- WHAT TO PRODUCE -
Set down all of the records word for word.

_ _ _ _ _

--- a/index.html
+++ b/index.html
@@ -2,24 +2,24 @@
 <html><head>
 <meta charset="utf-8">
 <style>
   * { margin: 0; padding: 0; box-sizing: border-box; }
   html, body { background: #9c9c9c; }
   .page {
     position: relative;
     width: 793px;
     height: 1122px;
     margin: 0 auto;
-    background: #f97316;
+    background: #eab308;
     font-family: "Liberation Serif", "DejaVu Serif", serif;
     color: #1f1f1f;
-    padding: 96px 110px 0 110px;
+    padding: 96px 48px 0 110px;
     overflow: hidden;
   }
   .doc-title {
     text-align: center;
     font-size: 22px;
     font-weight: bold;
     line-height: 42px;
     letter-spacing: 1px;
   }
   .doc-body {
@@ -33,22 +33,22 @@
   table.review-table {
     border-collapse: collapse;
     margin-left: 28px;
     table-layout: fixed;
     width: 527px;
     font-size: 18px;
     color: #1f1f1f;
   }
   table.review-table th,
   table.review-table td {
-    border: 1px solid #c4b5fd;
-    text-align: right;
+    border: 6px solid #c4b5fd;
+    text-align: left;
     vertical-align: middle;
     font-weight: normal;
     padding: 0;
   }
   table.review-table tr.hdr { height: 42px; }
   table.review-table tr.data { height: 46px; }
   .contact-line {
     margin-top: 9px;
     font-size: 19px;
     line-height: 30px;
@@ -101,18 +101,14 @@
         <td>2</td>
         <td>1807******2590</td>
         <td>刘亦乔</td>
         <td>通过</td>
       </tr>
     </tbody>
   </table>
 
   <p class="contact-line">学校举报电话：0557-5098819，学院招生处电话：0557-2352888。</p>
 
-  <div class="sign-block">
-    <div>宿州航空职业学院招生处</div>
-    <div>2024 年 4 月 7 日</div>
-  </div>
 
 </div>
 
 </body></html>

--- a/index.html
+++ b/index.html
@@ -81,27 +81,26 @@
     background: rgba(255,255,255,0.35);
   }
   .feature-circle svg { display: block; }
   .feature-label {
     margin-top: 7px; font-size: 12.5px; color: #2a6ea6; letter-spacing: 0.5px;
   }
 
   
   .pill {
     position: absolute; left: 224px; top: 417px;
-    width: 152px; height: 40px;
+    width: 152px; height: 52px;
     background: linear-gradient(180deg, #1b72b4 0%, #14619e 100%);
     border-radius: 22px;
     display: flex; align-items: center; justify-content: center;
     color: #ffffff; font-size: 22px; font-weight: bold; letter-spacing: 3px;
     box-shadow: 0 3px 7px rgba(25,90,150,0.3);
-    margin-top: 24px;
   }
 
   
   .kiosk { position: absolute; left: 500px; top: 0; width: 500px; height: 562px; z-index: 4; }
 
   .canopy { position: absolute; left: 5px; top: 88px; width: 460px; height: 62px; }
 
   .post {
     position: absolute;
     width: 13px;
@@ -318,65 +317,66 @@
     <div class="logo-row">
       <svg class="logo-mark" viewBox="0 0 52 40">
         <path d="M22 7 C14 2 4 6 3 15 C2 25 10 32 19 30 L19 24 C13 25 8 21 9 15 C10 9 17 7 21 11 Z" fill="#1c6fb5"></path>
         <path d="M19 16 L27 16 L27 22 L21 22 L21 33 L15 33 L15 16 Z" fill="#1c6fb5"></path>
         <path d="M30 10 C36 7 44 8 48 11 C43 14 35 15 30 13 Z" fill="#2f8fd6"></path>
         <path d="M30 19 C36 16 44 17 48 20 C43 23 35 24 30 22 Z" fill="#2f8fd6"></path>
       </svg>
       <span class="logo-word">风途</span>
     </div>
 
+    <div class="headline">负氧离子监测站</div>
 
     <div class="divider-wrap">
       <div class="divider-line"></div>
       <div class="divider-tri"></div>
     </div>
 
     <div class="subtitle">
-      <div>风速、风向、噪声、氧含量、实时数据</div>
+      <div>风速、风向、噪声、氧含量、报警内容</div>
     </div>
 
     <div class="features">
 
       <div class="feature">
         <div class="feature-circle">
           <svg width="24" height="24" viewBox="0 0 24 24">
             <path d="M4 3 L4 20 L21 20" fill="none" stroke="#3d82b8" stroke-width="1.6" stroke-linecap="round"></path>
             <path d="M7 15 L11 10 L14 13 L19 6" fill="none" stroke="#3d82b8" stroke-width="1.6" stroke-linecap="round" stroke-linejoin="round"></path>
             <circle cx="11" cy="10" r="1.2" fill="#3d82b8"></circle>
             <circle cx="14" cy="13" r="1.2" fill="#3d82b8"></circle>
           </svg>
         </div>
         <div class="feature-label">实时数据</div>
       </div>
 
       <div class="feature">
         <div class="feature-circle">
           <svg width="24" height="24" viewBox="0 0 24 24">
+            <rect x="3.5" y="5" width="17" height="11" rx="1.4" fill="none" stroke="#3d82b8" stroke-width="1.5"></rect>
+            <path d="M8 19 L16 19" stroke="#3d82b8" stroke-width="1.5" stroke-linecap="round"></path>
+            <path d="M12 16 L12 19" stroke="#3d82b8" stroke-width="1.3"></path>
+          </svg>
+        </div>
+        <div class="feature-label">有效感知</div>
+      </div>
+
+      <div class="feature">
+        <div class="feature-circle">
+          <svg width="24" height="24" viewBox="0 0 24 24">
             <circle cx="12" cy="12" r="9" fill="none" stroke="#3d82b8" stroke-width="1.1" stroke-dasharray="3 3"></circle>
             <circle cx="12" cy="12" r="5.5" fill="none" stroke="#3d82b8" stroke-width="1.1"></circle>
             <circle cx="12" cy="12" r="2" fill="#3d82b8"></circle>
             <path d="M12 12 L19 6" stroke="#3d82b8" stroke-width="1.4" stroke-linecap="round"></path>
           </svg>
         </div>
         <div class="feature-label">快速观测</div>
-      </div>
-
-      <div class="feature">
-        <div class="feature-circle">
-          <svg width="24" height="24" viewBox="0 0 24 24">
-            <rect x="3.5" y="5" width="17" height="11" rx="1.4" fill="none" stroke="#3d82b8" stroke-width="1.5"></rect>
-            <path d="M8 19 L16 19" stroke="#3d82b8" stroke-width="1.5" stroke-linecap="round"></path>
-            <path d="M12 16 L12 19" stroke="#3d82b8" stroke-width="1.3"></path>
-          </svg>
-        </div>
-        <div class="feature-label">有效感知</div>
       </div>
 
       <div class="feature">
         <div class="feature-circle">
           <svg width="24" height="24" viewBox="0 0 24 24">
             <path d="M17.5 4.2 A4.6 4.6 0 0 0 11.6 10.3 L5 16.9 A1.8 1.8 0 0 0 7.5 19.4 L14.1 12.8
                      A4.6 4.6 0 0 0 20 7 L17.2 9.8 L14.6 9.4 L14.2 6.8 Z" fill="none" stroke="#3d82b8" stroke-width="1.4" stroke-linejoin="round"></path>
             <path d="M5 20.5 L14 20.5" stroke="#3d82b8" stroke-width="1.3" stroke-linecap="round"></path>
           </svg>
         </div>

_ _ _ _ _

- EXPECTED OUTPUT -
--- a/index.html
+++ b/index.html
@@ -2,24 +2,24 @@
 <html><head>
 <meta charset="utf-8">
 <style>
   * { margin: 0; padding: 0; box-sizing: border-box; }
   html, body { background: #9c9c9c; }
   .page {
     position: relative;
     width: 793px;
     height: 1122px;
     margin: 0 auto;
-    background: #f97316;
+    background: #eab308;
     font-family: "Liberation Serif", "DejaVu Serif", serif;
     color: #1f1f1f;
-    padding: 96px 110px 0 110px;
+    padding: 96px 48px 0 110px;
     overflow: hidden;
   }
   .doc-title {
     text-align: center;
     font-size: 22px;
     font-weight: bold;
     line-height: 42px;
     letter-spacing: 1px;
   }
   .doc-body {
@@ -33,22 +33,22 @@
   table.review-table {
     border-collapse: collapse;
     margin-left: 28px;
     table-layout: fixed;
     width: 527px;
     font-size: 18px;
     color: #1f1f1f;
   }
   table.review-table th,
   table.review-table td {
-    border: 1px solid #c4b5fd;
-    text-align: right;
+    border: 6px solid #c4b5fd;
+    text-align: left;
     vertical-align: middle;
     font-weight: normal;
     padding: 0;
   }
   table.review-table tr.hdr { height: 42px; }
   table.review-table tr.data { height: 46px; }
   .contact-line {
     margin-top: 9px;
     font-size: 19px;
     line-height: 30px;
@@ -101,18 +101,14 @@
         <td>2</td>
         <td>1807******2590</td>
         <td>刘亦乔</td>
         <td>通过</td>
       </tr>
     </tbody>
   </table>
 
   <p class="contact-line">学校举报电话：0557-5098819，学院招生处电话：0557-2352888。</p>
 
-  <div class="sign-block">
-    <div>宿州航空职业学院招生处</div>
-    <div>2024 年 4 月 7 日</div>
-  </div>
 
 </div>
 
 </body></html>

--- a/index.html
+++ b/index.html
@@ -81,27 +81,26 @@
     background: rgba(255,255,255,0.35);
   }
   .feature-circle svg { display: block; }
   .feature-label {
     margin-top: 7px; font-size: 12.5px; color: #2a6ea6; letter-spacing: 0.5px;
   }
 
   
   .pill {
     position: absolute; left: 224px; top: 417px;
-    width: 152px; height: 40px;
+    width: 152px; height: 52px;
     background: linear-gradient(180deg, #1b72b4 0%, #14619e 100%);
     border-radius: 22px;
     display: flex; align-items: center; justify-content: center;
     color: #ffffff; font-size: 22px; font-weight: bold; letter-spacing: 3px;
     box-shadow: 0 3px 7px rgba(25,90,150,0.3);
-    margin-top: 24px;
   }
 
   
   .kiosk { position: absolute; left: 500px; top: 0; width: 500px; height: 562px; z-index: 4; }
 
   .canopy { position: absolute; left: 5px; top: 88px; width: 460px; height: 62px; }
 
   .post {
     position: absolute;
     width: 13px;
@@ -318,65 +317,66 @@
     <div class="logo-row">
       <svg class="logo-mark" viewBox="0 0 52 40">
         <path d="M22 7 C14 2 4 6 3 15 C2 25 10 32 19 30 L19 24 C13 25 8 21 9 15 C10 9 17 7 21 11 Z" fill="#1c6fb5"></path>
         <path d="M19 16 L27 16 L27 22 L21 22 L21 33 L15 33 L15 16 Z" fill="#1c6fb5"></path>
         <path d="M30 10 C36 7 44 8 48 11 C43 14 35 15 30 13 Z" fill="#2f8fd6"></path>
         <path d="M30 19 C36 16 44 17 48 20 C43 23 35 24 30 22 Z" fill="#2f8fd6"></path>
       </svg>
       <span class="logo-word">风途</span>
     </div>
 
+    <div class="headline">负氧离子监测站</div>
 
     <div class="divider-wrap">
       <div class="divider-line"></div>
       <div class="divider-tri"></div>
     </div>
 
     <div class="subtitle">
-      <div>风速、风向、噪声、氧含量、实时数据</div>
+      <div>风速、风向、噪声、氧含量、报警内容</div>
     </div>
 
     <div class="features">
 
       <div class="feature">
         <div class="feature-circle">
           <svg width="24" height="24" viewBox="0 0 24 24">
             <path d="M4 3 L4 20 L21 20" fill="none" stroke="#3d82b8" stroke-width="1.6" stroke-linecap="round"></path>
             <path d="M7 15 L11 10 L14 13 L19 6" fill="none" stroke="#3d82b8" stroke-width="1.6" stroke-linecap="round" stroke-linejoin="round"></path>
             <circle cx="11" cy="10" r="1.2" fill="#3d82b8"></circle>
             <circle cx="14" cy="13" r="1.2" fill="#3d82b8"></circle>
           </svg>
         </div>
         <div class="feature-label">实时数据</div>
       </div>
 
       <div class="feature">
         <div class="feature-circle">
           <svg width="24" height="24" viewBox="0 0 24 24">
+            <rect x="3.5" y="5" width="17" height="11" rx="1.4" fill="none" stroke="#3d82b8" stroke-width="1.5"></rect>
+            <path d="M8 19 L16 19" stroke="#3d82b8" stroke-width="1.5" stroke-linecap="round"></path>
+            <path d="M12 16 L12 19" stroke="#3d82b8" stroke-width="1.3"></path>
+          </svg>
+        </div>
+        <div class="feature-label">有效感知</div>
+      </div>
+
+      <div class="feature">
+        <div class="feature-circle">
+          <svg width="24" height="24" viewBox="0 0 24 24">
             <circle cx="12" cy="12" r="9" fill="none" stroke="#3d82b8" stroke-width="1.1" stroke-dasharray="3 3"></circle>
             <circle cx="12" cy="12" r="5.5" fill="none" stroke="#3d82b8" stroke-width="1.1"></circle>
             <circle cx="12" cy="12" r="2" fill="#3d82b8"></circle>
             <path d="M12 12 L19 6" stroke="#3d82b8" stroke-width="1.4" stroke-linecap="round"></path>
           </svg>
         </div>
         <div class="feature-label">快速观测</div>
-      </div>
-
-      <div class="feature">
-        <div class="feature-circle">
-          <svg width="24" height="24" viewBox="0 0 24 24">
-            <rect x="3.5" y="5" width="17" height="11" rx="1.4" fill="none" stroke="#3d82b8" stroke-width="1.5"></rect>
-            <path d="M8 19 L16 19" stroke="#3d82b8" stroke-width="1.5" stroke-linecap="round"></path>
-            <path d="M12 16 L12 19" stroke="#3d82b8" stroke-width="1.3"></path>
-          </svg>
-        </div>
-        <div class="feature-label">有效感知</div>
       </div>
 
       <div class="feature">
         <div class="feature-circle">
           <svg width="24" height="24" viewBox="0 0 24 24">
             <path d="M17.5 4.2 A4.6 4.6 0 0 0 11.6 10.3 L5 16.9 A1.8 1.8 0 0 0 7.5 19.4 L14.1 12.8
                      A4.6 4.6 0 0 0 20 7 L17.2 9.8 L14.6 9.4 L14.2 6.8 Z" fill="none" stroke="#3d82b8" stroke-width="1.4" stroke-linejoin="round"></path>
             <path d="M5 20.5 L14 20.5" stroke="#3d82b8" stroke-width="1.3" stroke-linecap="round"></path>
           </svg>
         </div>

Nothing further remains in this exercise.